The UAE Cabinet has issued new decisions regarding tax procedures, penalties, and exemptions. Under Cabinet Decision No. (75) of 2023, the Federal Tax Authority (FTA) will impose administrative penalties on taxable individuals or legal entities who violate corporate tax laws, effective from August 1, 2023. These penalties will be applied in cases of failure to file and pay corporate tax on time, failure to inform the FTA of any necessary amendments to tax records, and failure to keep or submit required tax records and information.
The new structure for voluntary disclosure penalties has also been introduced. The penalties have been carefully designed to ensure successful implementation and compliance with the corporate tax law while not burdening UAE businesses that adhere to the regulations.
Younis Haji Al Khoori, the under-secretary of the Ministry of Finance, emphasized that adhering to corporate tax compliance is essential to support the implementation of the corporate tax system in the UAE, aligning it with global standards.
Mayank Sawhney, the managing director of MaxGrowth Consulting, explained that the new Executive Regulations on tax procedures related to VAT, Excise Tax, and Corporate Tax in the UAE were issued through Cabinet Decision No. (74) of 2023, set to take effect from August 1, 2023. The decision brings 11 key changes, including expanding the definition of ‘Assets’ to include ‘Intangible Assets.’ Additionally, businesses are now obligated to retain documents supporting accounting entries, and records for real estate transactions must be maintained for seven years from the end of the tax year instead of 15 years.
Other changes include allowing documents related to tax to be submitted in either English or Arabic, requiring businesses to notify the FTA of any changes in e-mail addresses, trade licenses, or legal statuses within a specified timeframe, enabling the FTA to do tax de-registration of any tax registrant not meeting criteria, and obligating taxable persons to submit a voluntary disclosure for any errors in tax returns, regardless of their impact on ‘Due Tax.’
Furthermore, the requirement for tax agents registered with the FTA to be proficient in Arabic has been removed, and now tax professionals proficient in either English or Arabic can register as tax agents. Additionally, legal entities can now be registered as tax agents instead of only natural persons.
The amendment also mandates that the FTA must provide at least ten business days’ notice before conducting a tax audit, compared to the five-day notice previously required.

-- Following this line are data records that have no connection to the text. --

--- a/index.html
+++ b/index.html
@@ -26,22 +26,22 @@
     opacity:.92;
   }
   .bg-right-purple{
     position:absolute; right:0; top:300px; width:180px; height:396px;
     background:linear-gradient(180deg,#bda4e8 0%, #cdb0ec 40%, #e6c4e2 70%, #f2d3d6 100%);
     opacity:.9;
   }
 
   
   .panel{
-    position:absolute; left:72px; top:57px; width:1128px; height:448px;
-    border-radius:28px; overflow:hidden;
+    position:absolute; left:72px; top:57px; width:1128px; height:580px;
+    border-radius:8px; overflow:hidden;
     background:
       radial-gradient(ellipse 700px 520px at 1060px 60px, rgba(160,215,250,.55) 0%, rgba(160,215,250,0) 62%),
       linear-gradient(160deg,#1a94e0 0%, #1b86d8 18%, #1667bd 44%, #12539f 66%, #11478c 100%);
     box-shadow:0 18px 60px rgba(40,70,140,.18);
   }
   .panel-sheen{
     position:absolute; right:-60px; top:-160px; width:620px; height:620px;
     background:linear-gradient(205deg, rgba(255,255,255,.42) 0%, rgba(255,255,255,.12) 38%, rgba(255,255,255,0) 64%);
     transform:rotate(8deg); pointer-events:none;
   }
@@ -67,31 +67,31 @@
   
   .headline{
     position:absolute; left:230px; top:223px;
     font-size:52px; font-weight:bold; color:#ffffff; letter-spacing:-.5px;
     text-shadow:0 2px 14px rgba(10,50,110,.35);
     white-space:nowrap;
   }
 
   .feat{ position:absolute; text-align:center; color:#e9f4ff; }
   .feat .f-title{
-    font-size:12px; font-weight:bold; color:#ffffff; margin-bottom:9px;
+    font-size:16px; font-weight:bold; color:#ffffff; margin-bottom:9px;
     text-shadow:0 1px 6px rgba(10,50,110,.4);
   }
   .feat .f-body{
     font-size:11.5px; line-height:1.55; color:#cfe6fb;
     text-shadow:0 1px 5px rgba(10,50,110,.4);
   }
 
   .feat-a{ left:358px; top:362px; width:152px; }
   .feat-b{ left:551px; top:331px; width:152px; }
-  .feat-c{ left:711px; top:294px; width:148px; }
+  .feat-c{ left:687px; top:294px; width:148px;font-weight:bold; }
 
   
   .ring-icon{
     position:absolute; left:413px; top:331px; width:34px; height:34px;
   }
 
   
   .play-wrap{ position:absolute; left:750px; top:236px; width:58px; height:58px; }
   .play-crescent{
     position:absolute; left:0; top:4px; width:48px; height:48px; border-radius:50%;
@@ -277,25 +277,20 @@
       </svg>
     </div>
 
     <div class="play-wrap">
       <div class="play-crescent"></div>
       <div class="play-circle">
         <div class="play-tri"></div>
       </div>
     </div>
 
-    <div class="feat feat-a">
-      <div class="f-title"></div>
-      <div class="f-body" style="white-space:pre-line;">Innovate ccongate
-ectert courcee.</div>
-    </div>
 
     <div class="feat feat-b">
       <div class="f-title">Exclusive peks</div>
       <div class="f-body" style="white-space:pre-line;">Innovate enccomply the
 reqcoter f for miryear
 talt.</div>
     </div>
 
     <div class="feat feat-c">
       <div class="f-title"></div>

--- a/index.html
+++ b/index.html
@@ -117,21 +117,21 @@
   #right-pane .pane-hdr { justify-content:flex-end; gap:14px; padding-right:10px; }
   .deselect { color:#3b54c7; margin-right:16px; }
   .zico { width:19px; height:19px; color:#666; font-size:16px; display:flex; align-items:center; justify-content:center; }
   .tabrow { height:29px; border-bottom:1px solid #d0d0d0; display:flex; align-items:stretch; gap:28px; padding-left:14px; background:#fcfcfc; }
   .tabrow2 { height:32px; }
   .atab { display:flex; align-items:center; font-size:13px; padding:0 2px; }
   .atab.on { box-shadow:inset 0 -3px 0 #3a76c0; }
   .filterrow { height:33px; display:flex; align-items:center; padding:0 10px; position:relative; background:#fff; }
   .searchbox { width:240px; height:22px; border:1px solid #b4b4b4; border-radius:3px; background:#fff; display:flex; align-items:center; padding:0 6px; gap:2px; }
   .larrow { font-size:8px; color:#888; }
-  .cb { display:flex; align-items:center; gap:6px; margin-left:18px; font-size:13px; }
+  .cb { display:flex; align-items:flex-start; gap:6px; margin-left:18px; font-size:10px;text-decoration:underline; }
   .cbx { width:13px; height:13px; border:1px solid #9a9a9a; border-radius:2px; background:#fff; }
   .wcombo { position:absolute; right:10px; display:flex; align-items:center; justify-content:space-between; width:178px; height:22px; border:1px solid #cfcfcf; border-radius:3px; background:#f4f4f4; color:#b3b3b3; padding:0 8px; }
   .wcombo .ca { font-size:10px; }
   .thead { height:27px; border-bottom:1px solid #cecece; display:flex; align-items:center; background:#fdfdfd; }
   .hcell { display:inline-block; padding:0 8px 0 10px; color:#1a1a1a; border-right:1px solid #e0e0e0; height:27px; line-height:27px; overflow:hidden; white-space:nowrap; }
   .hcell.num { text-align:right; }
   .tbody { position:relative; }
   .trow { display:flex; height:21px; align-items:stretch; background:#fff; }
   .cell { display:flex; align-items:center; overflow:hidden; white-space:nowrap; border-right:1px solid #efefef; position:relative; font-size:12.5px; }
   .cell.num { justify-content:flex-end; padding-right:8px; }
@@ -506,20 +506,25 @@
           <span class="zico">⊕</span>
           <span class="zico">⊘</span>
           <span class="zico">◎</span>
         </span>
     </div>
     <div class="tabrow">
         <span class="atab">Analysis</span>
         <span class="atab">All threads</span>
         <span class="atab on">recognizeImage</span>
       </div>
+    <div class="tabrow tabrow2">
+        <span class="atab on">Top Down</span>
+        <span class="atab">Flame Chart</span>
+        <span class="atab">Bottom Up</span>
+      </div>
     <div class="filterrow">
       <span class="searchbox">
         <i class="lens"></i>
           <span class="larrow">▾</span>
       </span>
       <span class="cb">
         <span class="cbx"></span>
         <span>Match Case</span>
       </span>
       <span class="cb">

In line with these changes, Cabinet Decision No. (81) of 2023 outlined additional conditions for qualifying investment funds under the Federal Decree-Law No. (47) of 2022 on the Taxation of Corporations and Businesses. The decision specifies additional criteria that investment funds must meet to be considered a qualifying investment fund and be exempt from corporate tax.
For investment funds other than Real Estate Investment Trusts (REITs) to be exempt from corporate tax, they must primarily engage in investment business activities, with ancillary or incidental activities not exceeding 5% of their total annual revenue. The share of ownership interests held by a single investor and its related parties should not exceed 30% or 50%, depending on the number of investors in the fund. Investment funds must be overseen by an investment manager employing a minimum of three investment professionals, and the day-to-day management of the fund must not be controlled by investors.
The diversity of ownership criteria for investment funds, other than REITs, will not be mandatory for the first two financial years of the fund’s establishment, provided there is an intent to diversify ownership after the first two years. As for REITs, the exemption conditions include having real estate assets, excluding land, worth over Dh100 million, a minimum of 20% of its share capital being publicly listed or wholly owned by two or more institutional investors, and an average real estate asset percentage of at least 70% maintained annually.